Saved data entries:
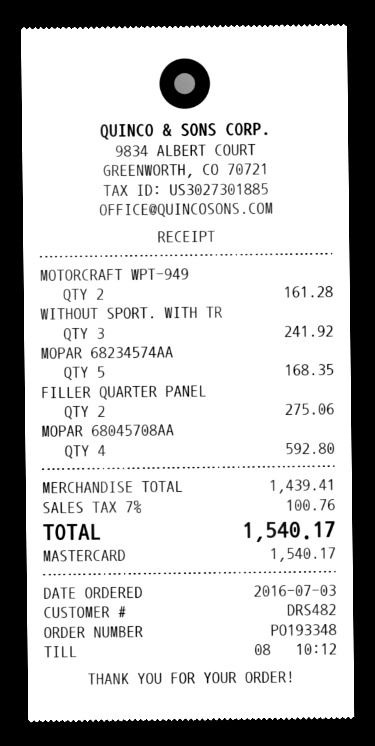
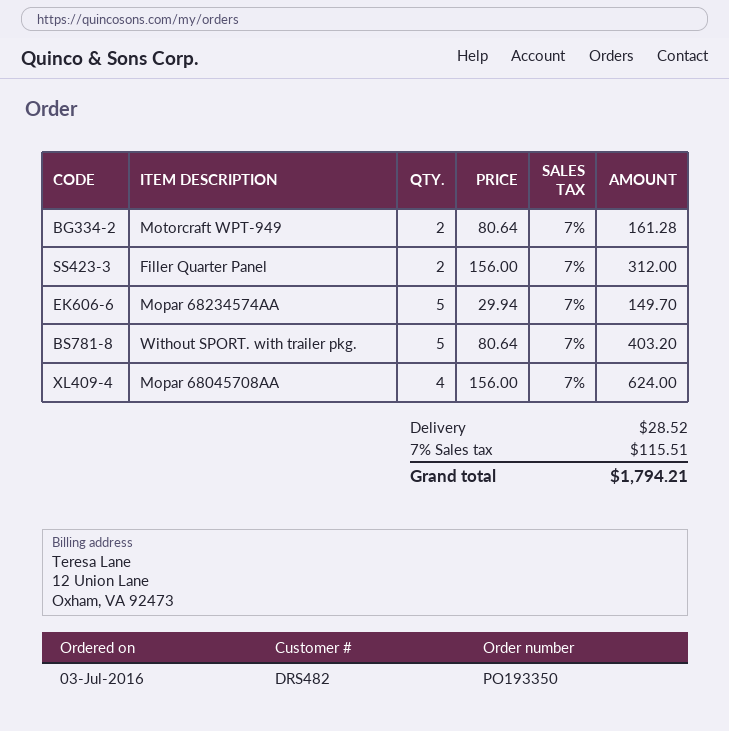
order number: PO193348 -> PO193350
WITHOUT SPORT. WITH TR: 3 for 241.92 -> 5 for 403.20
MOPAR 68234574AA: 5 for 168.35 -> 5 for 149.70
FILLER QUARTER PANEL: 2 for 275.06 -> 2 for 312.00
MOPAR 68045708AA: 4 for 592.80 -> 4 for 624.00
shipping: none -> 28.52
tax: 7% = 100.76 -> 7% = 115.51
total: 1540.17 -> 1794.21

## Try it
Produce exactly the lines from the one containing "MOPAR 68045708AA: 4" through the final line of the records above, both included, and no others.

## Result of the task
MOPAR 68045708AA: 4 for 592.80 -> 4 for 624.00
shipping: none -> 28.52
tax: 7% = 100.76 -> 7% = 115.51
total: 1540.17 -> 1794.21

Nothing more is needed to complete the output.